**** EXCERPTED DATA
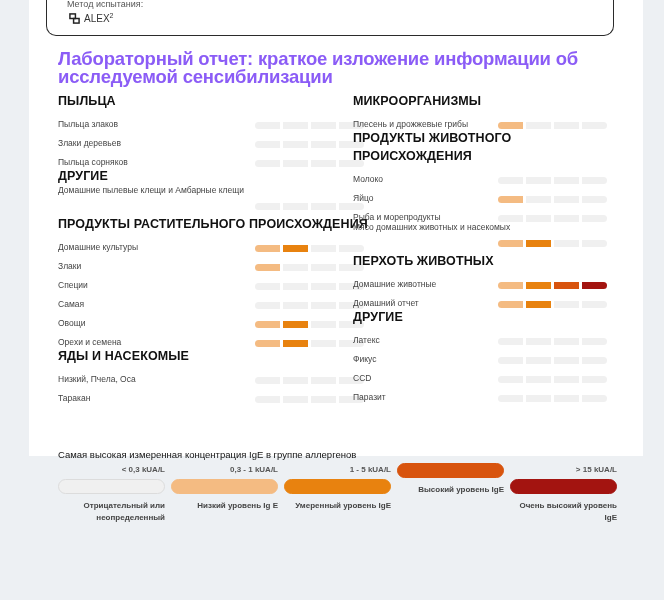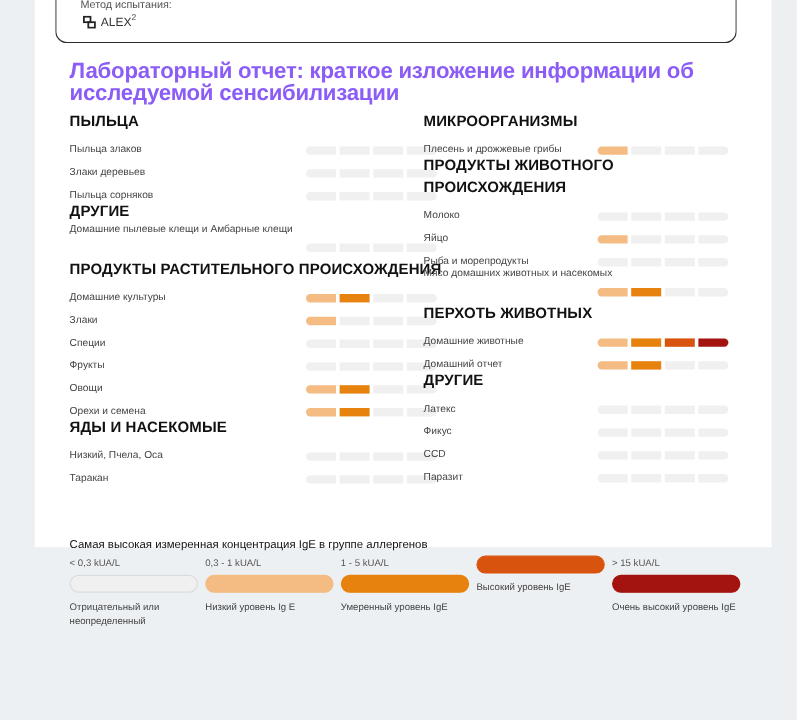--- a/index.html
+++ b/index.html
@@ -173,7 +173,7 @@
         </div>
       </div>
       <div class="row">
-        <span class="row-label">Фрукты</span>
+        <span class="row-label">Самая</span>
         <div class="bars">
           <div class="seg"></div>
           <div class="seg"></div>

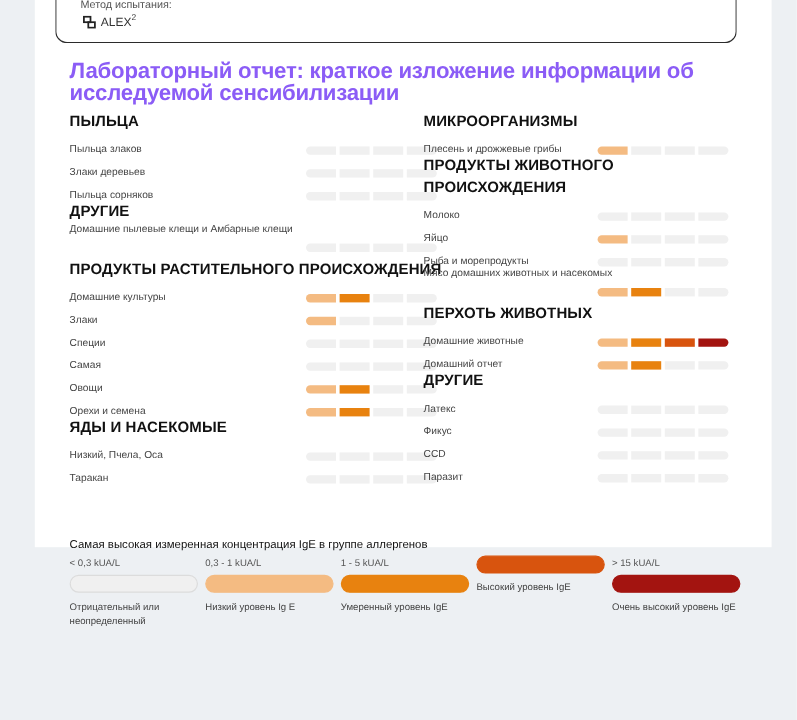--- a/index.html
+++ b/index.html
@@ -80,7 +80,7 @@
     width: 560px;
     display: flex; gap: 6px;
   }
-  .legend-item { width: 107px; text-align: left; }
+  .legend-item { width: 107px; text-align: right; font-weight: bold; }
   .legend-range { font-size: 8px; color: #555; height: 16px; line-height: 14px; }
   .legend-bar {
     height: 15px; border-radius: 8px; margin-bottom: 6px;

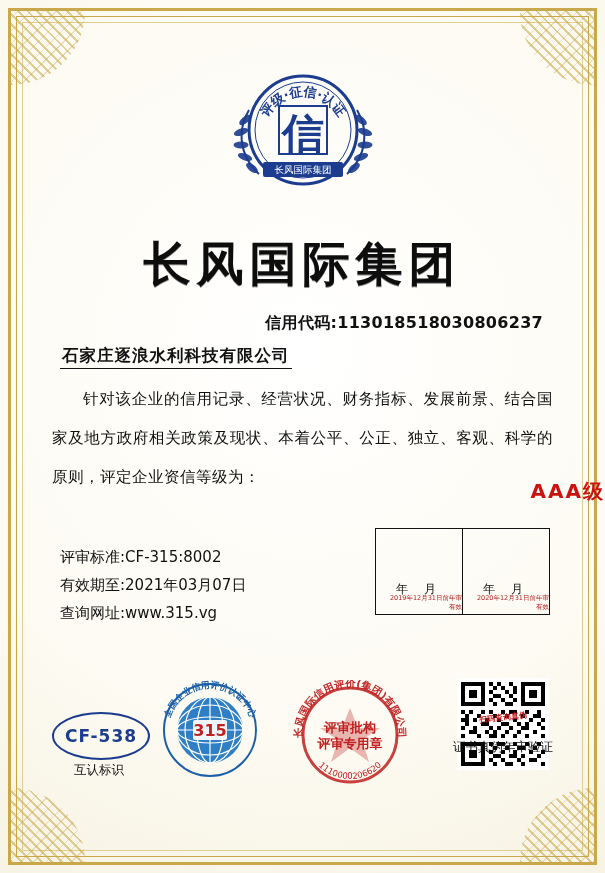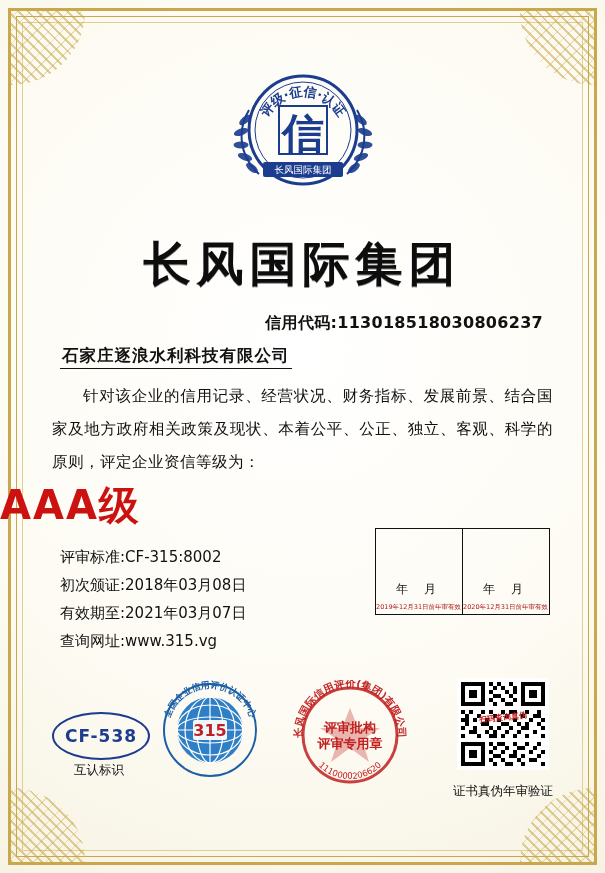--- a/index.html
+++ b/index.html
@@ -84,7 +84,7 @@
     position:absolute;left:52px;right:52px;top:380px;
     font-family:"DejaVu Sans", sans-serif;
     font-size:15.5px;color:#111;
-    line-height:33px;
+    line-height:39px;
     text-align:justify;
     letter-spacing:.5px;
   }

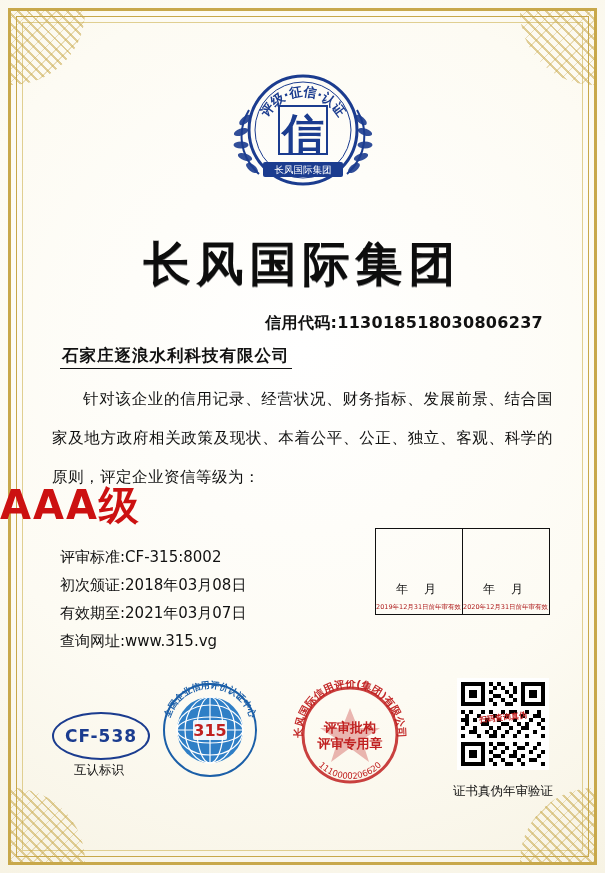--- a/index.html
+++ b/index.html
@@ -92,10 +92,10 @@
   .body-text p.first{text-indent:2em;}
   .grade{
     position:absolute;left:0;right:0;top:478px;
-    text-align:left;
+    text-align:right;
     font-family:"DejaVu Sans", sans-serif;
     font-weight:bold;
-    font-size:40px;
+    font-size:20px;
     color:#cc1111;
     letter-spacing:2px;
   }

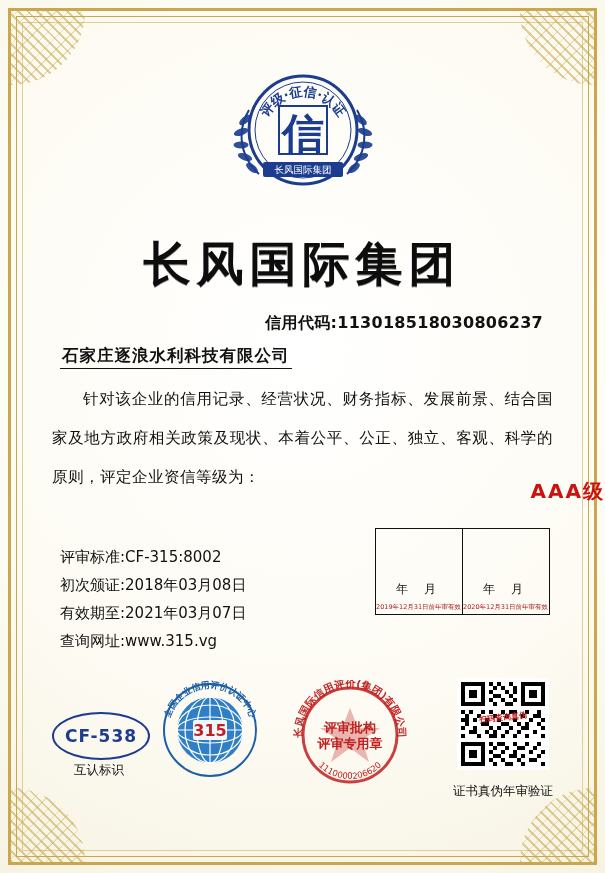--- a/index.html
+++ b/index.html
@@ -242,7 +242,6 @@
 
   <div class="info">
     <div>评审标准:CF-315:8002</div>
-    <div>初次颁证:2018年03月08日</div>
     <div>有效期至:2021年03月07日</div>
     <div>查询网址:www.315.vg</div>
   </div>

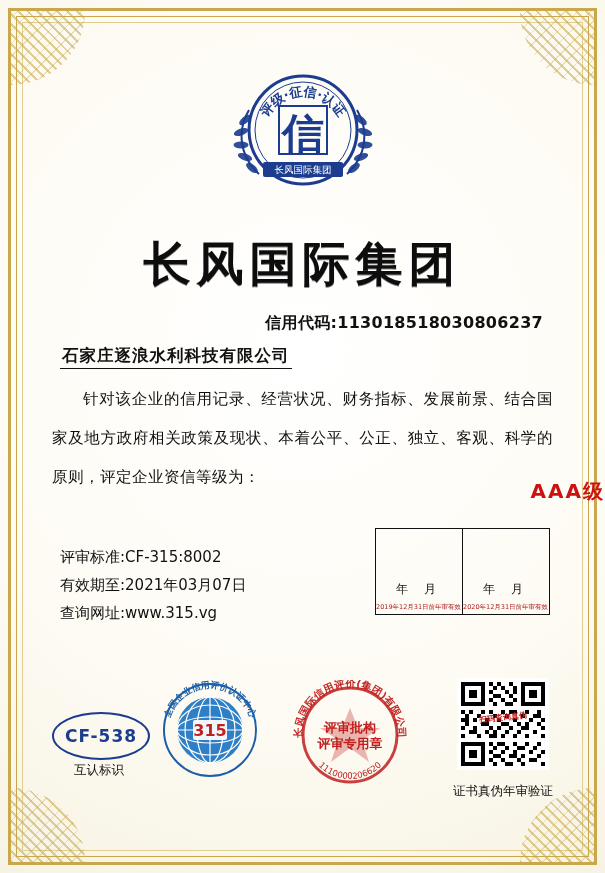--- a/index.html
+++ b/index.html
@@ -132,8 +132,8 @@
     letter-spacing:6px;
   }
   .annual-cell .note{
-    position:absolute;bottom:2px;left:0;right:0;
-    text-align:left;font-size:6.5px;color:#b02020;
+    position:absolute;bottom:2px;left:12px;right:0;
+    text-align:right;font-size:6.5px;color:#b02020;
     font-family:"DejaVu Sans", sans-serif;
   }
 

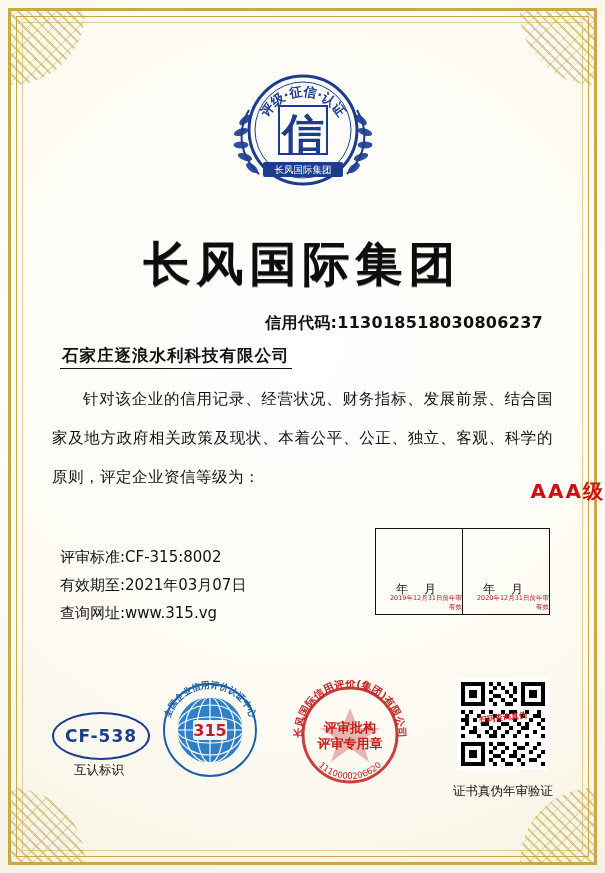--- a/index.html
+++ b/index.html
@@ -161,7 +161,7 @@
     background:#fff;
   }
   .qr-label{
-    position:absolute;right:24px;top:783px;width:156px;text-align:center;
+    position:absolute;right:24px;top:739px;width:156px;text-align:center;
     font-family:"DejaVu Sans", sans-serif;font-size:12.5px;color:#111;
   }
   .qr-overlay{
********
**** EXCERPTED DATA
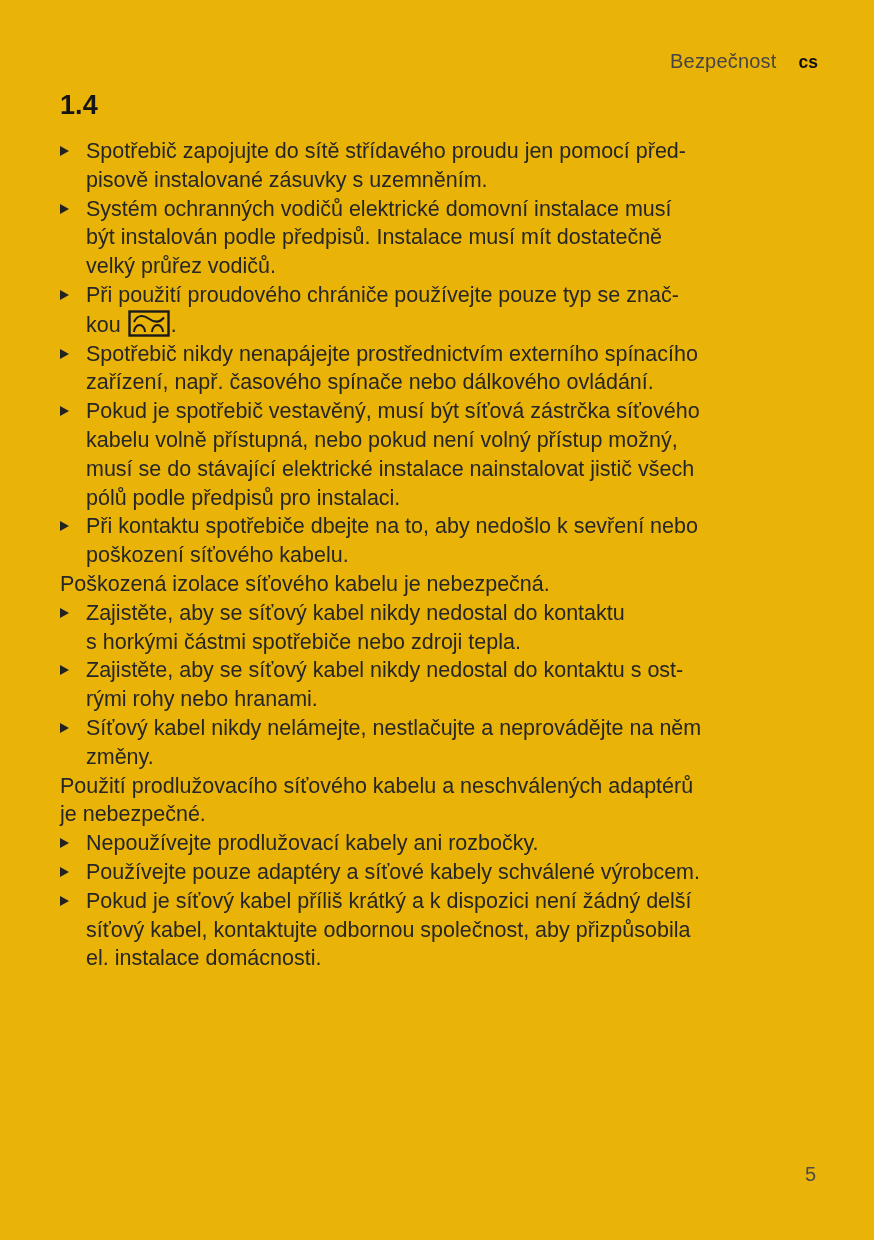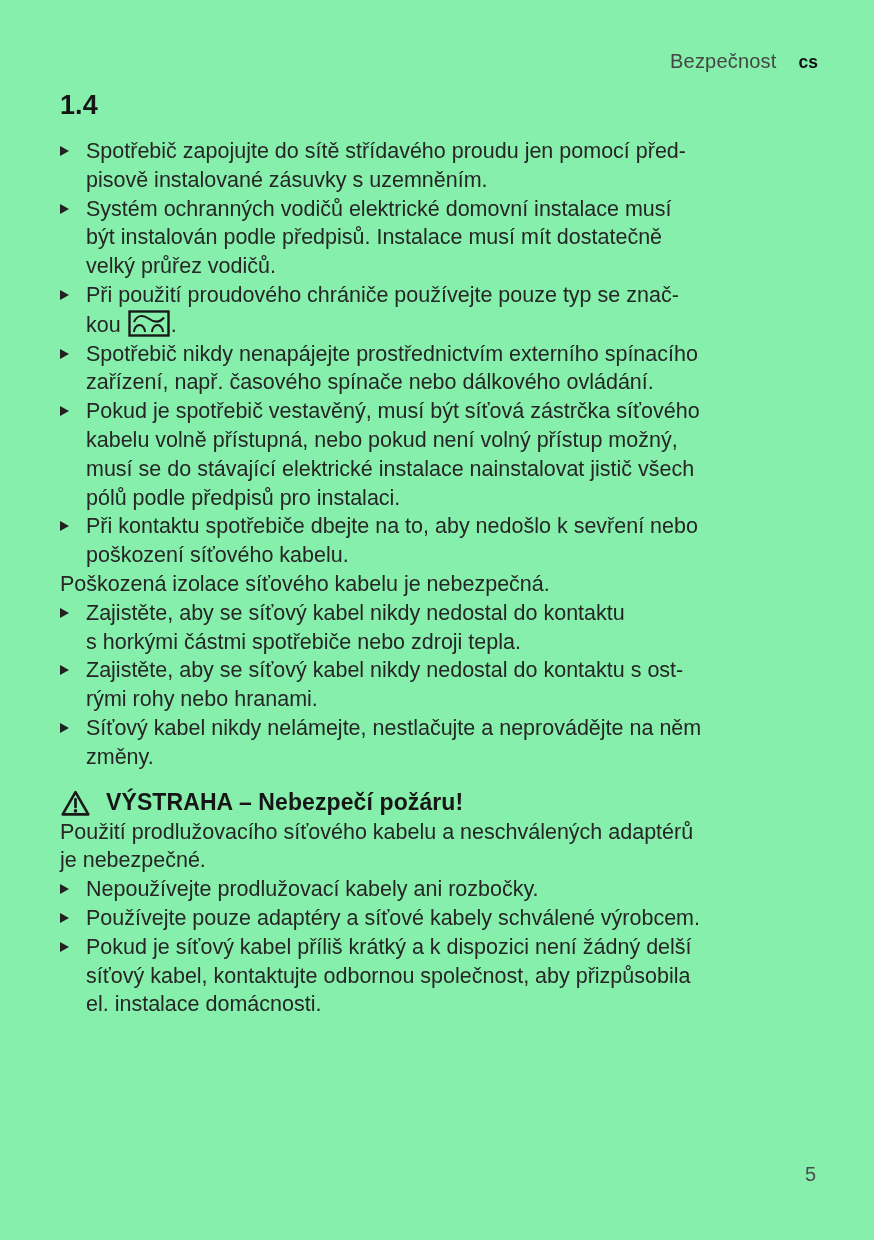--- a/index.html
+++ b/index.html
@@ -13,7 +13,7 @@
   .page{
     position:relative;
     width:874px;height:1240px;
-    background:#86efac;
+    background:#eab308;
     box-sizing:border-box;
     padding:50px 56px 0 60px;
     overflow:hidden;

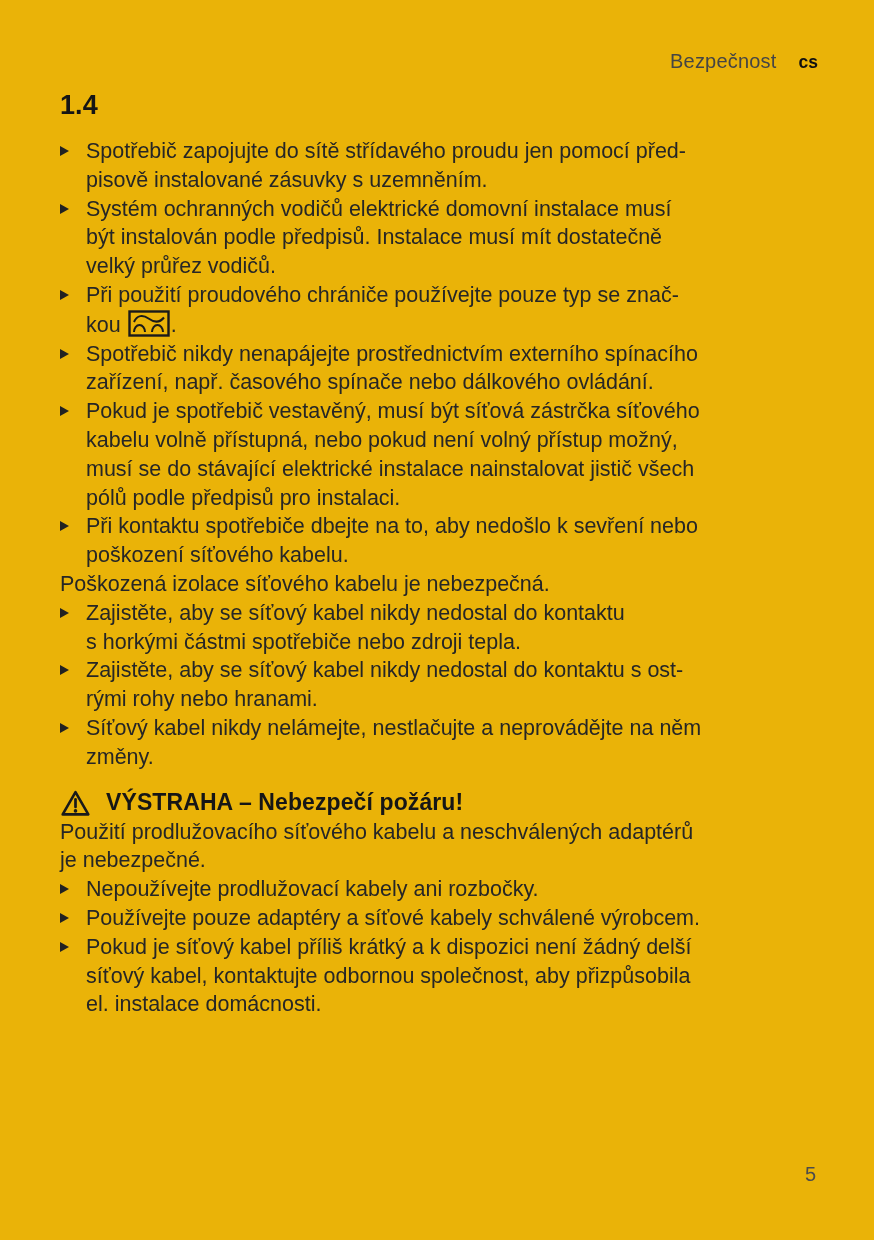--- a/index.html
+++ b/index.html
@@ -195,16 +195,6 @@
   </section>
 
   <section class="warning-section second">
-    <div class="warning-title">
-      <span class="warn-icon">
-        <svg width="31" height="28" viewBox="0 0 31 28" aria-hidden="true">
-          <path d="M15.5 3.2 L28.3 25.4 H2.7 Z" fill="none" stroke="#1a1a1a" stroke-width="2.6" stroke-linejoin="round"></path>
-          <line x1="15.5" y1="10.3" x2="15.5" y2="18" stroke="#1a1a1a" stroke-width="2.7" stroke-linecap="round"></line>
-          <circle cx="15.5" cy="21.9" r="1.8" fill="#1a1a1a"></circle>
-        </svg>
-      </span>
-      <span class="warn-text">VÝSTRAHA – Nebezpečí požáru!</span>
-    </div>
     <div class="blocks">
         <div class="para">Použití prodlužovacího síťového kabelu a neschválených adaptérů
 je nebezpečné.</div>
********
### PROBLEM DETAILS
Check the material above line by line, and give only the number of lines holding the string "warning".

### ANSWER TO THE EXERCISE
2